» **Information supplied**:

= Beginning of Section =

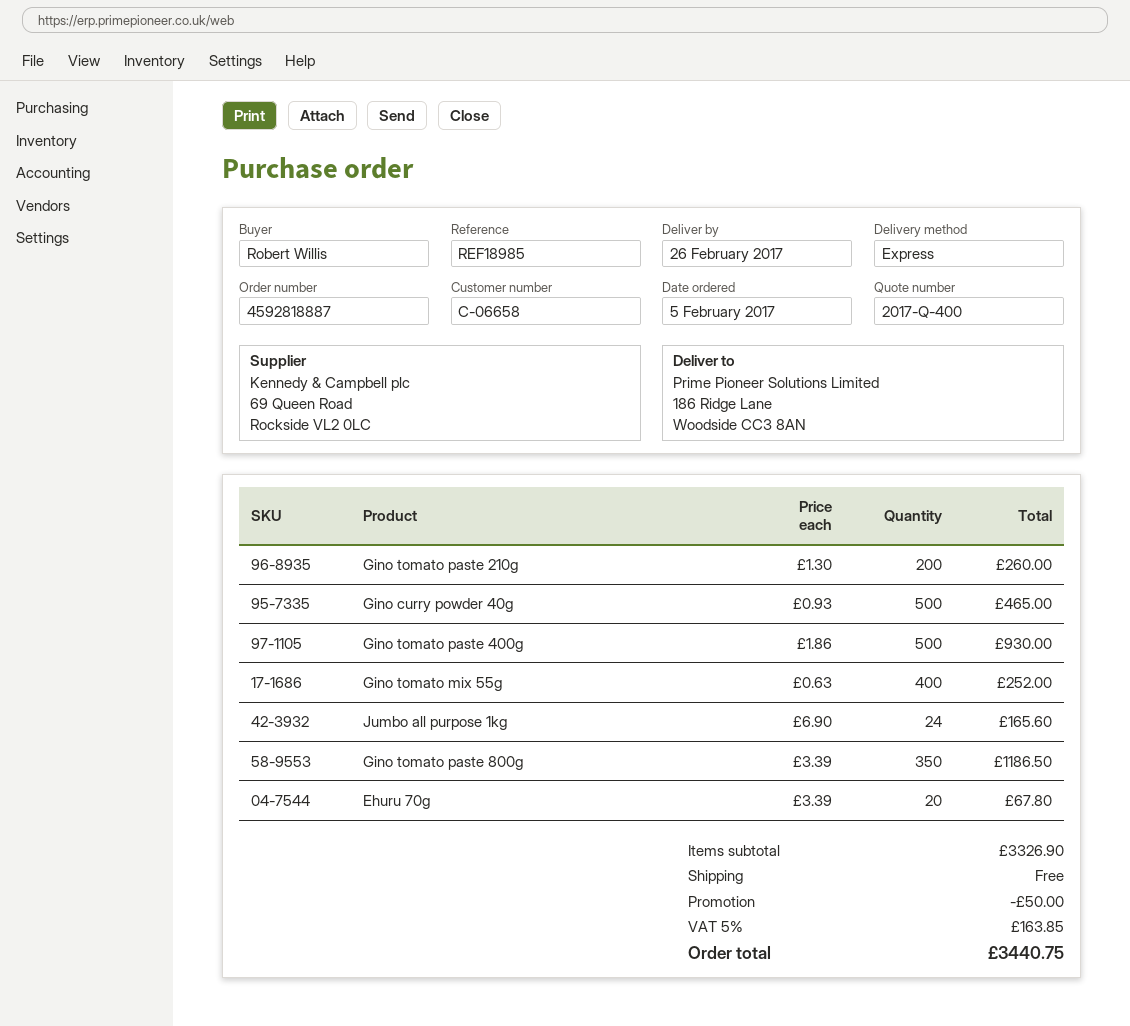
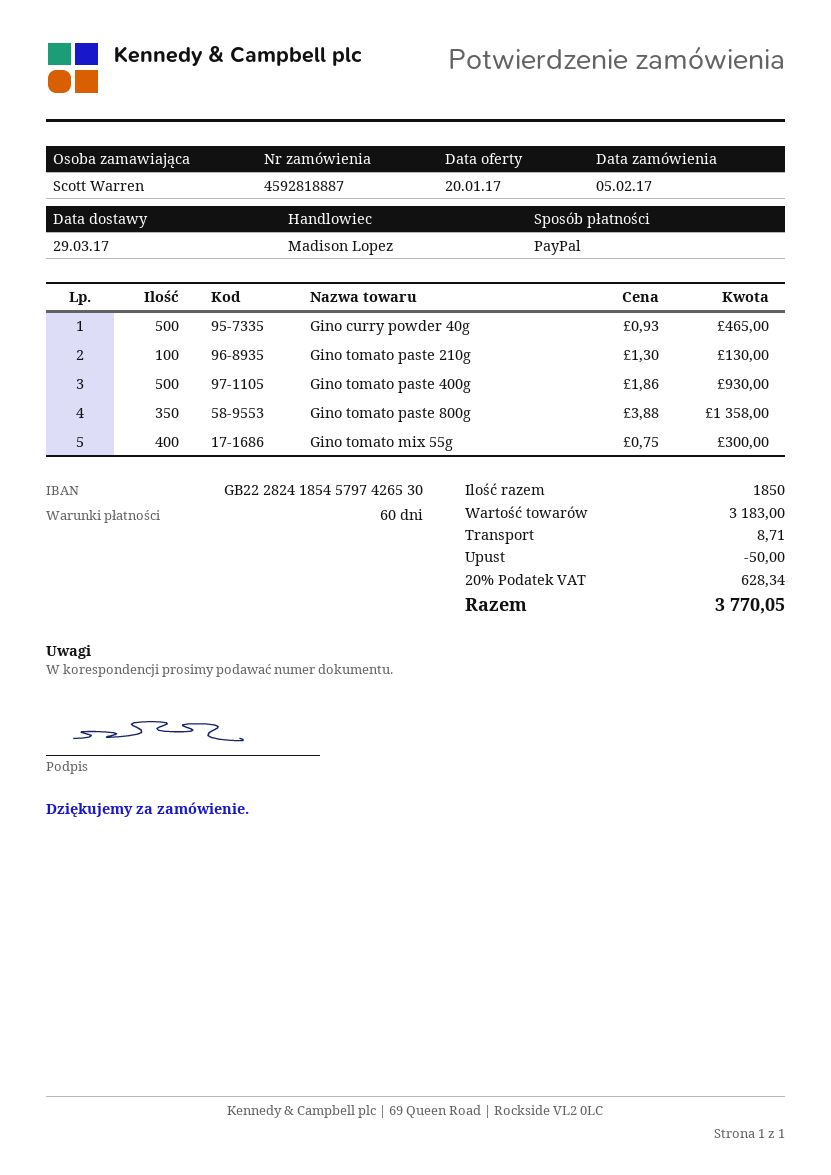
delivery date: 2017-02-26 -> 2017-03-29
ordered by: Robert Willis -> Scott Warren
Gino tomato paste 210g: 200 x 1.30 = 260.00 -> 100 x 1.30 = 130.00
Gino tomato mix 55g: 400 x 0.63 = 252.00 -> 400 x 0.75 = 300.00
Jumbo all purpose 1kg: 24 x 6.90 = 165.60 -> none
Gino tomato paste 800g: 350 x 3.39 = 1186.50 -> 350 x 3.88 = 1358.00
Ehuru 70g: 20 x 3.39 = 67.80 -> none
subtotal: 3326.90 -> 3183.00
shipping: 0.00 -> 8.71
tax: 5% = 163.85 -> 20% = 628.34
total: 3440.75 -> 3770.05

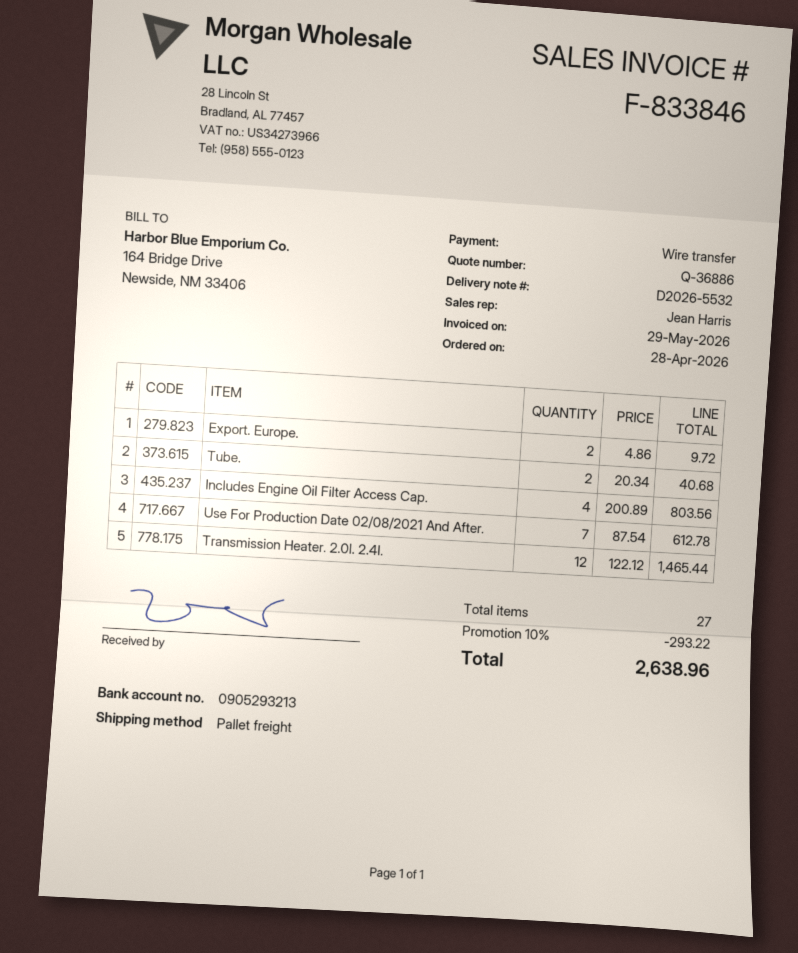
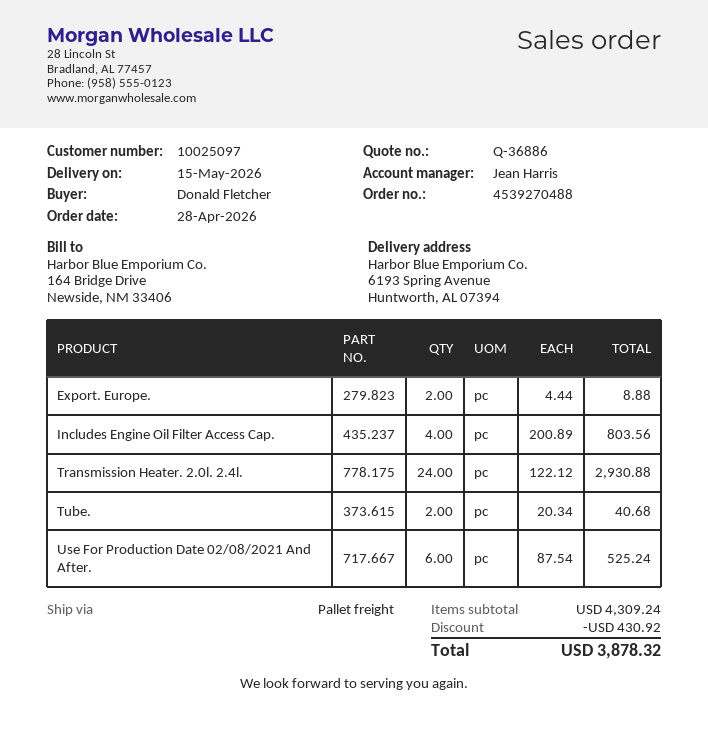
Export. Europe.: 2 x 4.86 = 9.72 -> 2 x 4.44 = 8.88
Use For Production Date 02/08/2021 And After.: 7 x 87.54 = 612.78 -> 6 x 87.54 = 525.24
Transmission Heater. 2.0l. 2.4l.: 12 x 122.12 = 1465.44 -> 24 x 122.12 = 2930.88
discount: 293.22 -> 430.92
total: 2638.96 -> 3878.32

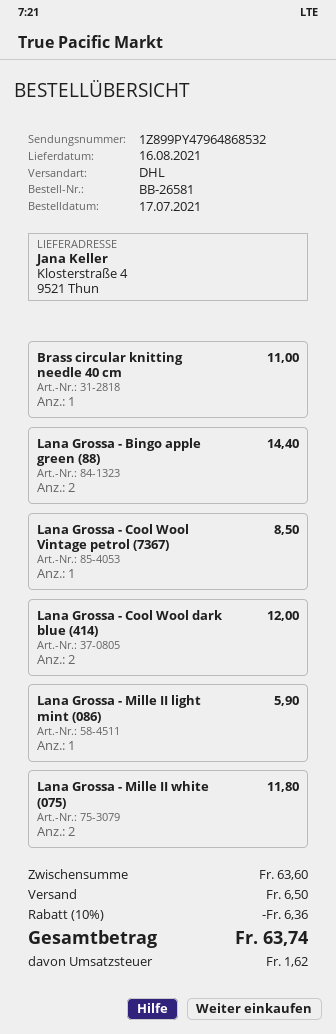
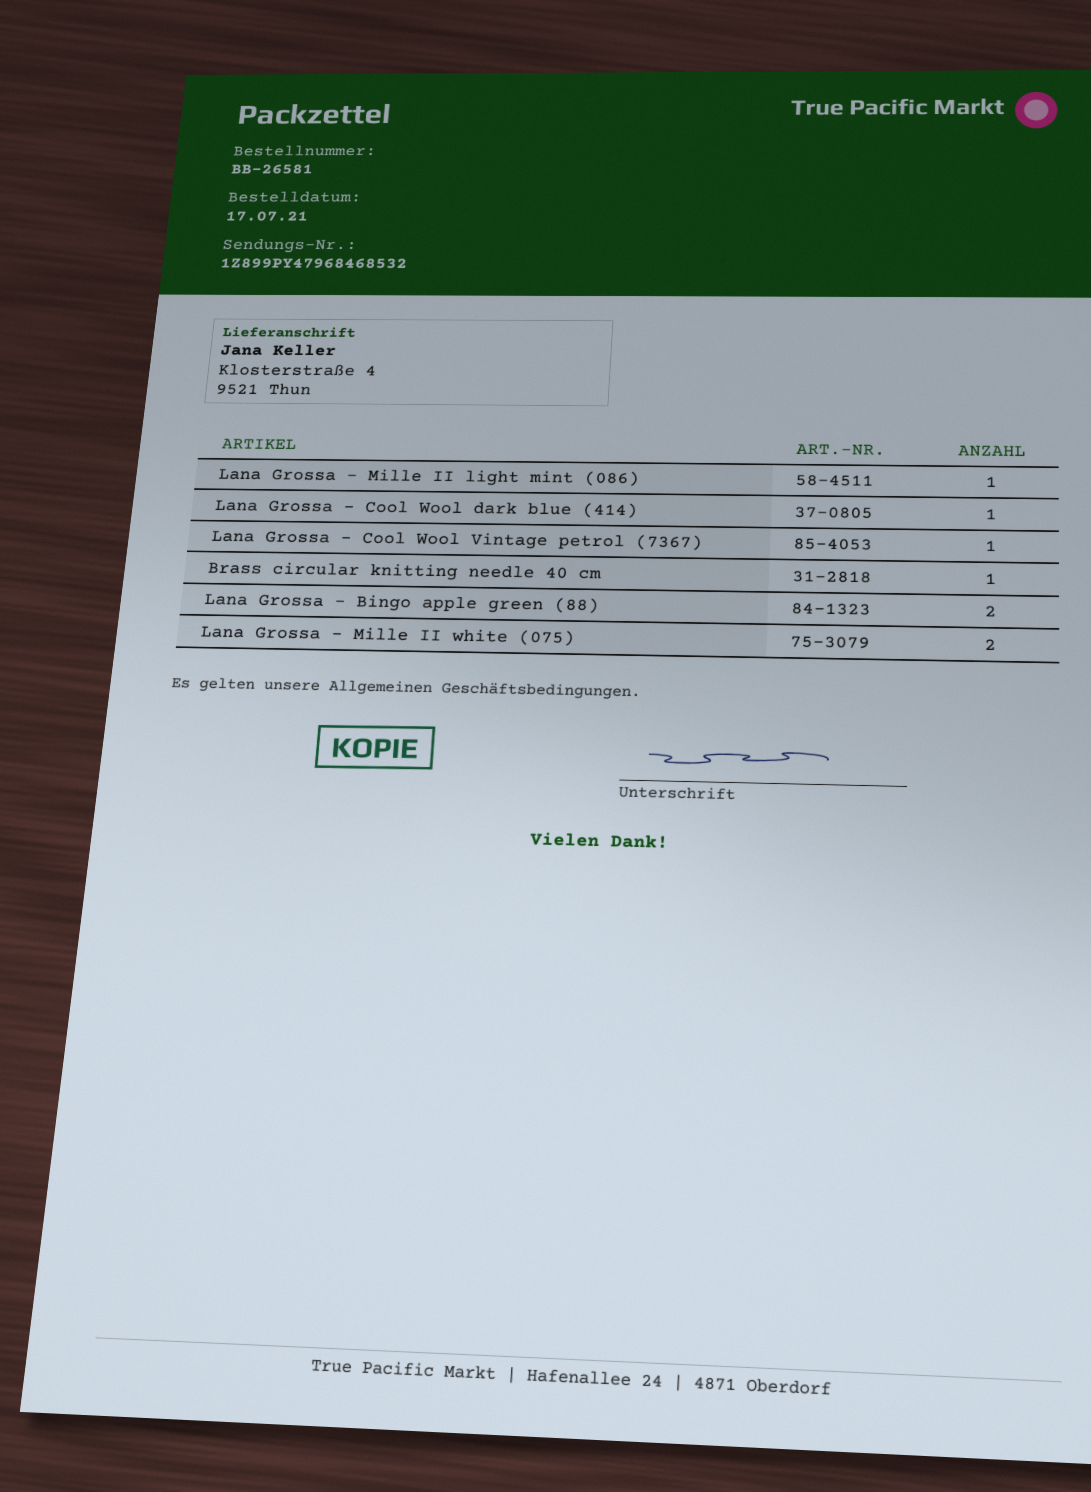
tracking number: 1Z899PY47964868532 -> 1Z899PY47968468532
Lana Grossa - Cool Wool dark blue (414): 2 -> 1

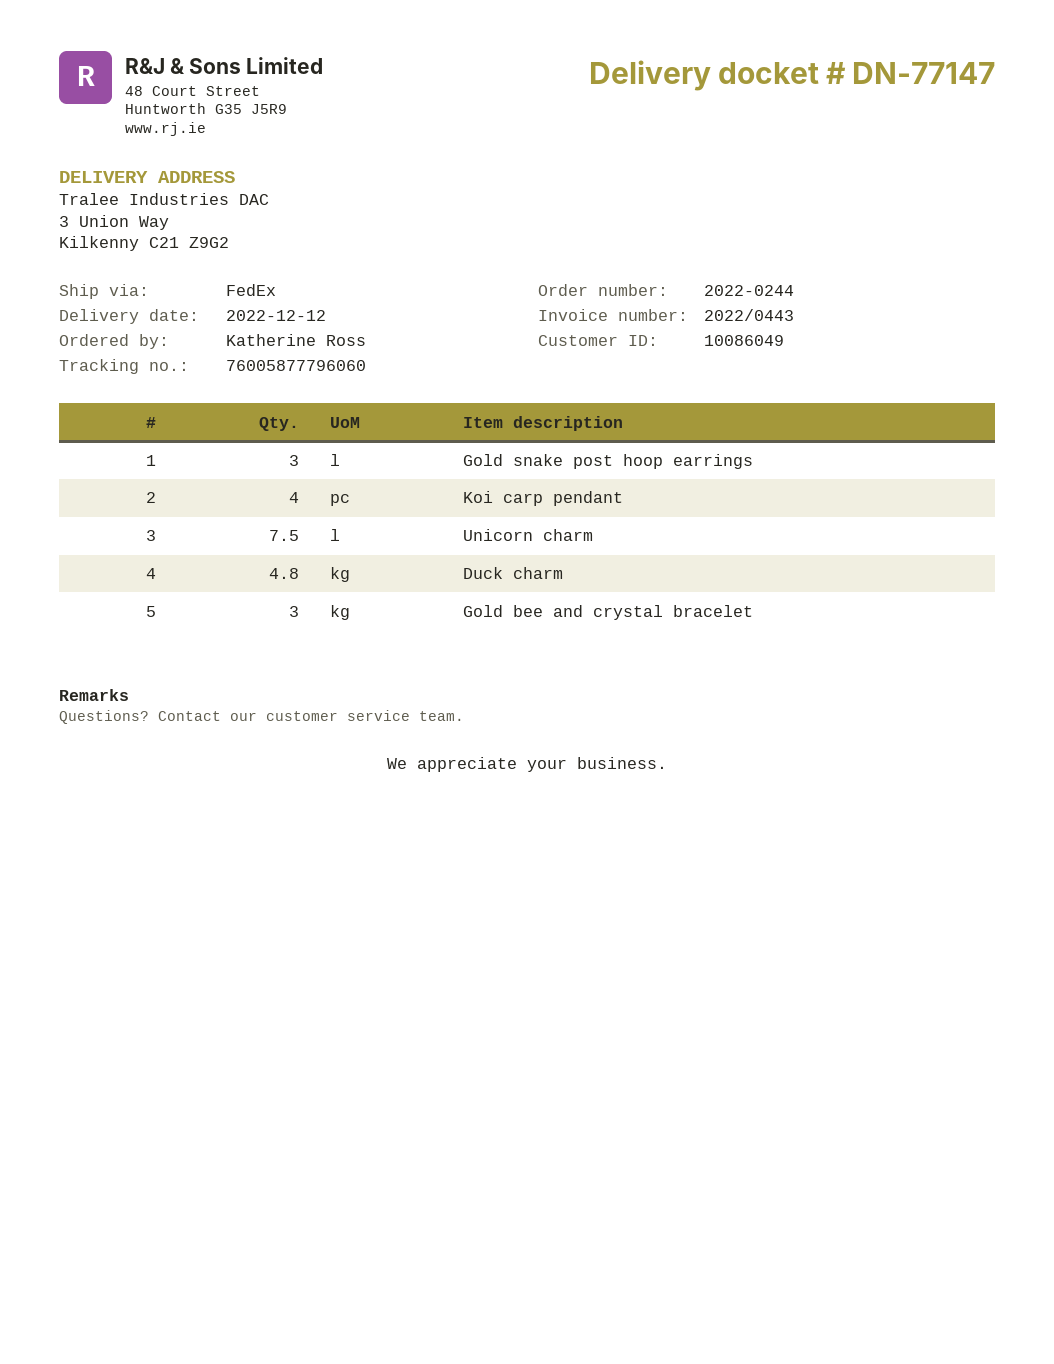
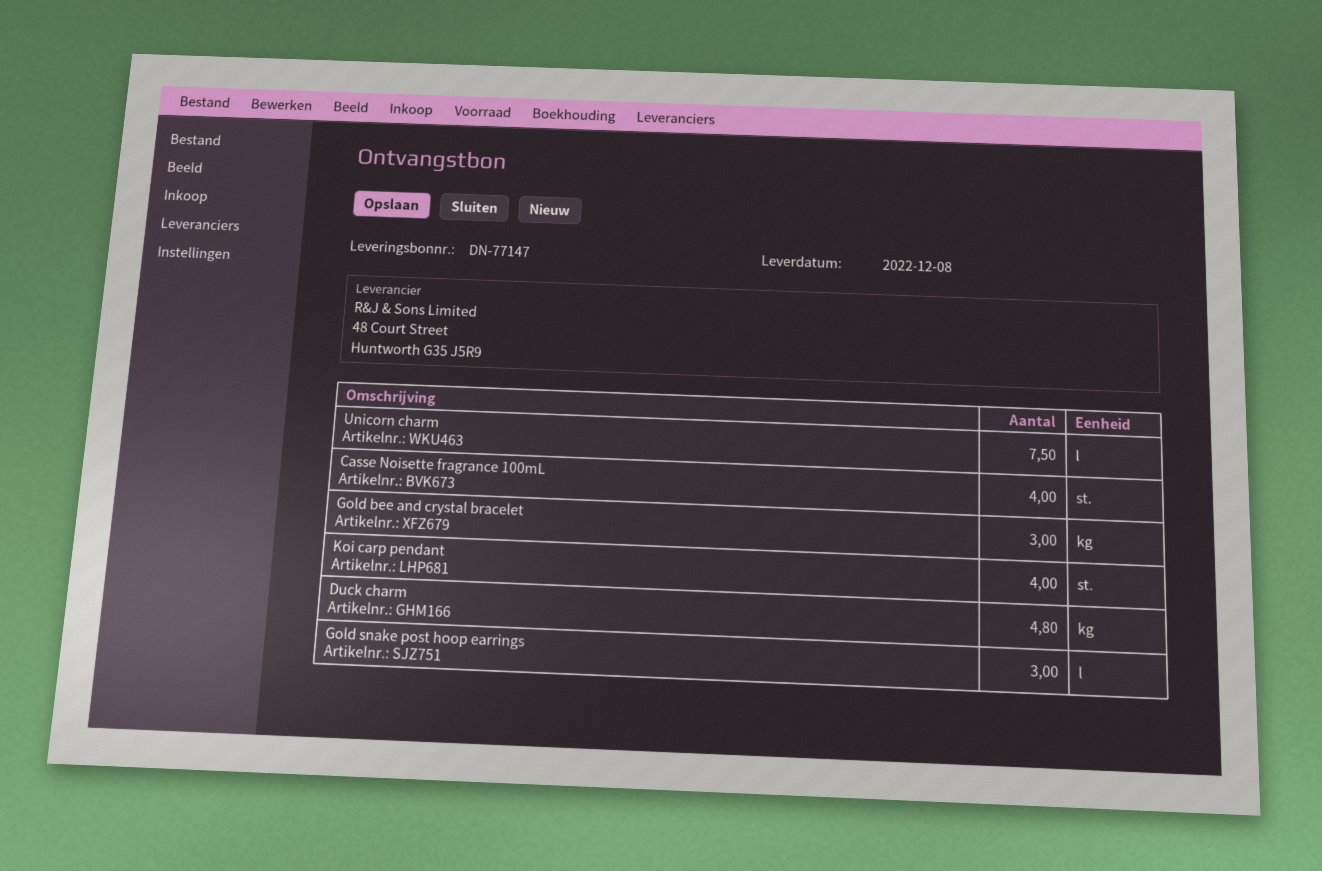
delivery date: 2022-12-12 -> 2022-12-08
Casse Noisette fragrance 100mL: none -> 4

= End of Section =

» **What the task asks**:
Give all the entries again exactly, dropping each picture.

» **Response for this exercise**:
delivery date: 2017-02-26 -> 2017-03-29
ordered by: Robert Willis -> Scott Warren
Gino tomato paste 210g: 200 x 1.30 = 260.00 -> 100 x 1.30 = 130.00
Gino tomato mix 55g: 400 x 0.63 = 252.00 -> 400 x 0.75 = 300.00
Jumbo all purpose 1kg: 24 x 6.90 = 165.60 -> none
Gino tomato paste 800g: 350 x 3.39 = 1186.50 -> 350 x 3.88 = 1358.00
Ehuru 70g: 20 x 3.39 = 67.80 -> none
subtotal: 3326.90 -> 3183.00
shipping: 0.00 -> 8.71
tax: 5% = 163.85 -> 20% = 628.34
total: 3440.75 -> 3770.05

Export. Europe.: 2 x 4.86 = 9.72 -> 2 x 4.44 = 8.88
Use For Production Date 02/08/2021 And After.: 7 x 87.54 = 612.78 -> 6 x 87.54 = 525.24
Transmission Heater. 2.0l. 2.4l.: 12 x 122.12 = 1465.44 -> 24 x 122.12 = 2930.88
discount: 293.22 -> 430.92
total: 2638.96 -> 3878.32

tracking number: 1Z899PY47964868532 -> 1Z899PY47968468532
Lana Grossa - Cool Wool dark blue (414): 2 -> 1

delivery date: 2022-12-12 -> 2022-12-08
Casse Noisette fragrance 100mL: none -> 4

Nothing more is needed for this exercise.